[Records drawn from a dataset]
::::::

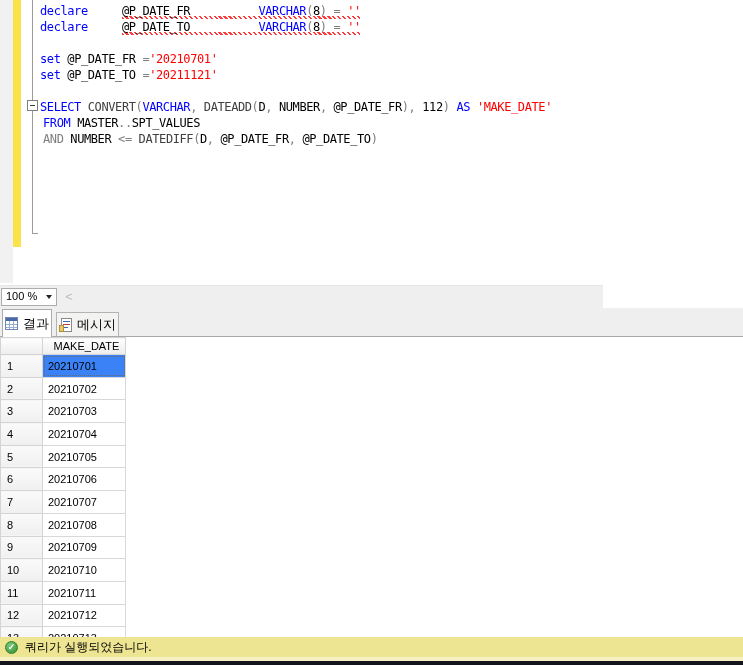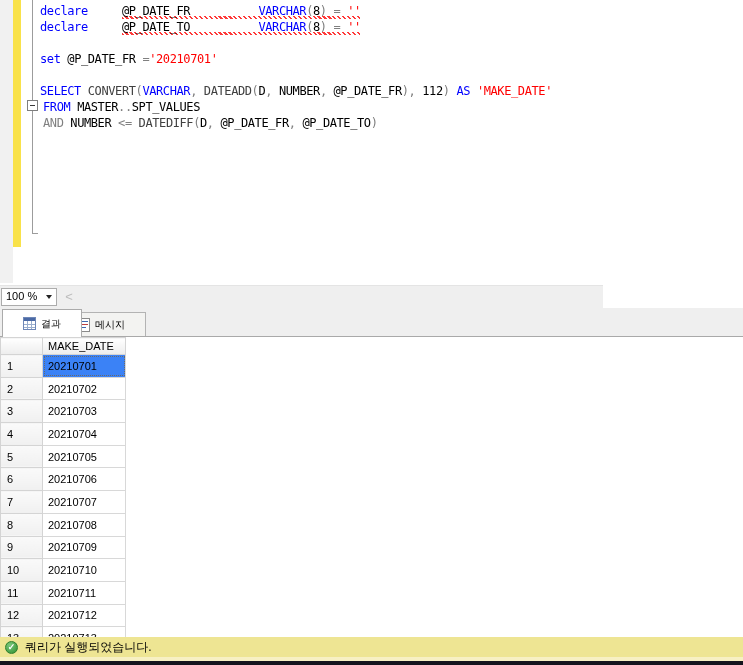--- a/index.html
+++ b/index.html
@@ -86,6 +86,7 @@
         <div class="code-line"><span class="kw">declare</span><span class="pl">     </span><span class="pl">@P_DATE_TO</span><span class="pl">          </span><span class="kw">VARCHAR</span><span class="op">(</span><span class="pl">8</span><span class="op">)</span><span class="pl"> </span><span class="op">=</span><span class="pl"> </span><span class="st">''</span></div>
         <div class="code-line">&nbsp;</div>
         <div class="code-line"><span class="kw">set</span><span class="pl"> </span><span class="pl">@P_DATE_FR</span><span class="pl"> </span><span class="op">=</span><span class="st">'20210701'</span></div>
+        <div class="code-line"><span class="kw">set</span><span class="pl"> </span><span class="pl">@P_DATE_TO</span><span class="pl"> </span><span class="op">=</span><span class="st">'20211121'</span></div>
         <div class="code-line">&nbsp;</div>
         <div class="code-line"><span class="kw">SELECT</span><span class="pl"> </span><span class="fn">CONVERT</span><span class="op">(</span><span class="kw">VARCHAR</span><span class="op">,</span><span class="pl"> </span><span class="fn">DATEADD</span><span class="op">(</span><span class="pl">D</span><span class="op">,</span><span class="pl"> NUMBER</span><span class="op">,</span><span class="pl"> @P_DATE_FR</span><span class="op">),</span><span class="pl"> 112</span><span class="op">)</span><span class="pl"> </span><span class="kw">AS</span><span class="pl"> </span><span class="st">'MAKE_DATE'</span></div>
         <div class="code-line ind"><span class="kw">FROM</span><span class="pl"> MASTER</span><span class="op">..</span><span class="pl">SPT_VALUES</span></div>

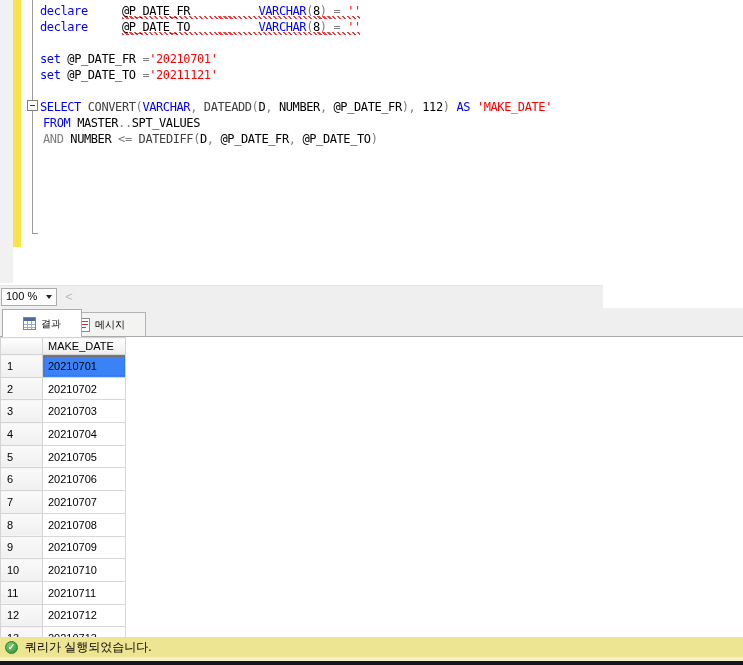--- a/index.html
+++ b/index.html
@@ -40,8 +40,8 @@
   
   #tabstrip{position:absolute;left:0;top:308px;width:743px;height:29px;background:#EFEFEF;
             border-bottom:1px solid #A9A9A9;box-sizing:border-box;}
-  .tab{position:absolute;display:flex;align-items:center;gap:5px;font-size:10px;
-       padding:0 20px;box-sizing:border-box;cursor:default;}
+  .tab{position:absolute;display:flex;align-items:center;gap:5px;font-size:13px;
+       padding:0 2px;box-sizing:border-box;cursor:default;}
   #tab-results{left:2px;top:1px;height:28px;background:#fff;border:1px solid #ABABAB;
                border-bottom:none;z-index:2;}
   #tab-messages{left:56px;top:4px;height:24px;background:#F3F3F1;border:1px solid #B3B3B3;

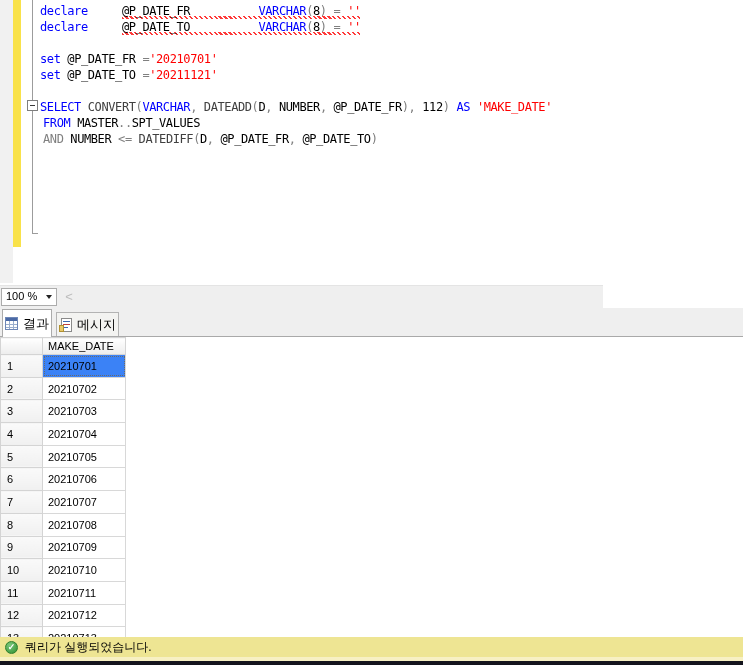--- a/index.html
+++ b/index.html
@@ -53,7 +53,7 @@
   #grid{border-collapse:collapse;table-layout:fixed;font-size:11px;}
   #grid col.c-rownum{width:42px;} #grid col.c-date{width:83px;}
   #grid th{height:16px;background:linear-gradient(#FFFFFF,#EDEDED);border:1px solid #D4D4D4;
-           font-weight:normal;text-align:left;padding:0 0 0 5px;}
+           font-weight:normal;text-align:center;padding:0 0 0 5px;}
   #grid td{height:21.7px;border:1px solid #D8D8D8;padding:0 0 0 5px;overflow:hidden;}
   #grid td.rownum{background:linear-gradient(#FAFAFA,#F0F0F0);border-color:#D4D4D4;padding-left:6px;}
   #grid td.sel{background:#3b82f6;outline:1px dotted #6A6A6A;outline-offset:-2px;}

::::::

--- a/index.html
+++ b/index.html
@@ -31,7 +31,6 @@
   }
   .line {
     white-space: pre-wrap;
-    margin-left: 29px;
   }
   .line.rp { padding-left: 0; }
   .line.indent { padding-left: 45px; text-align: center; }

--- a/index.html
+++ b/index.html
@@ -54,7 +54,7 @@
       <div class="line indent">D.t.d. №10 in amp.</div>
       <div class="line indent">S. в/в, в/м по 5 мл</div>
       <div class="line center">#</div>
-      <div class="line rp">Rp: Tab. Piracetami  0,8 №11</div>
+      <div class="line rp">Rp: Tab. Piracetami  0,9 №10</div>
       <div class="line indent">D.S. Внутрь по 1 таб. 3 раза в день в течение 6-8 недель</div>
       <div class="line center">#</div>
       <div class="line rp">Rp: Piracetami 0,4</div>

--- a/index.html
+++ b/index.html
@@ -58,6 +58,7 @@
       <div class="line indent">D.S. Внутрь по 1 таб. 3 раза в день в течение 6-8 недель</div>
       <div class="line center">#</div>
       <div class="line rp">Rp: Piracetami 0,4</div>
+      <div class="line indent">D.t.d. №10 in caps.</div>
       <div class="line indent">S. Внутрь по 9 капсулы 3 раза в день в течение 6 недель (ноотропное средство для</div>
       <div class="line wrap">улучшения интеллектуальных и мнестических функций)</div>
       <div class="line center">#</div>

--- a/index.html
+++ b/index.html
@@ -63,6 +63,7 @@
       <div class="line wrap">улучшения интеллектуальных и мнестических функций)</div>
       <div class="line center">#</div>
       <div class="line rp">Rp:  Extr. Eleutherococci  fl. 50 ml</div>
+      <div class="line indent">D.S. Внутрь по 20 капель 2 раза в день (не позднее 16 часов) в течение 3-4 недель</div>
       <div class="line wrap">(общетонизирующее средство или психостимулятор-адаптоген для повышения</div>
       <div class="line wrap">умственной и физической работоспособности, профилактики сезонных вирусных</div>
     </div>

::::::

Your objective = The answer must consist of every line above that contains the word "indent".

Solved exercise =
   .line.indent { padding-left: 45px; text-align: center; }
       <div class="line indent">D.t.d. №10 in amp.</div>
       <div class="line indent">S. в/в, в/м по 5 мл</div>
       <div class="line indent">D.S. Внутрь по 1 таб. 3 раза в день в течение 6-8 недель</div>
       <div class="line indent">D.S. Внутрь по 1 таб. 3 раза в день в течение 6-8 недель</div>
+      <div class="line indent">D.t.d. №10 in caps.</div>
       <div class="line indent">S. Внутрь по 9 капсулы 3 раза в день в течение 6 недель (ноотропное средство для</div>
+      <div class="line indent">D.S. Внутрь по 20 капель 2 раза в день (не позднее 16 часов) в течение 3-4 недель</div>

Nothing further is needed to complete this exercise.